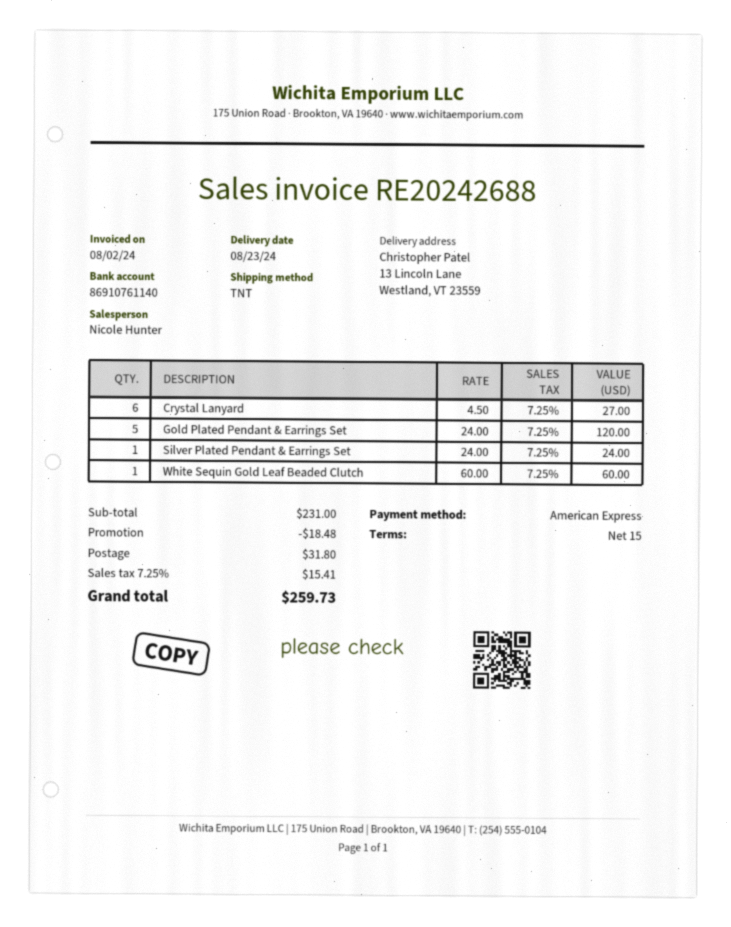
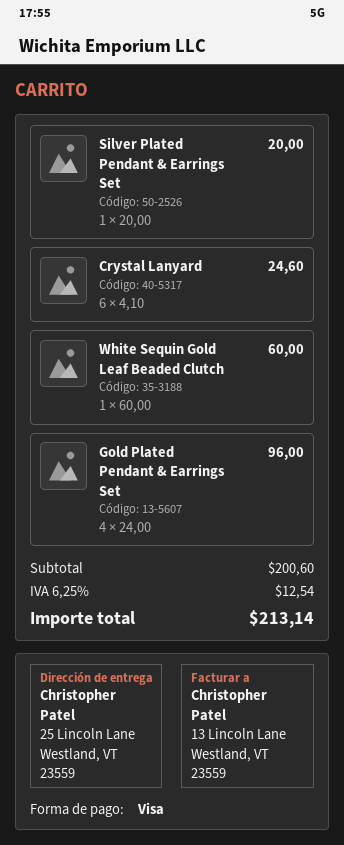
payment method: American Express -> Visa
ship to: 13 Lincoln Lane, Westland, VT 23559 -> 25 Lincoln Lane, Westland, VT 23559
Crystal Lanyard: 6 x 4.50 = 27.00 -> 6 x 4.10 = 24.60
Gold Plated Pendant & Earrings Set: 5 x 24.00 = 120.00 -> 4 x 24.00 = 96.00
Silver Plated Pendant & Earrings Set: 1 x 24.00 = 24.00 -> 1 x 20.00 = 20.00
subtotal: 231.00 -> 200.60
discount: 18.48 -> none
shipping: 31.80 -> none
tax: 7.25% = 15.41 -> 6.25% = 12.54
total: 259.73 -> 213.14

◇ ◇ ◇ ◇ ◇ ◇ ◇

**EXERCISE DESCRIPTION:** Using the records above, find and show each line with the string "Pendant".

**RESULT FOR THIS EXERCISE:**
Gold Plated Pendant & Earrings Set: 5 x 24.00 = 120.00 -> 4 x 24.00 = 96.00
Silver Plated Pendant & Earrings Set: 1 x 24.00 = 24.00 -> 1 x 20.00 = 20.00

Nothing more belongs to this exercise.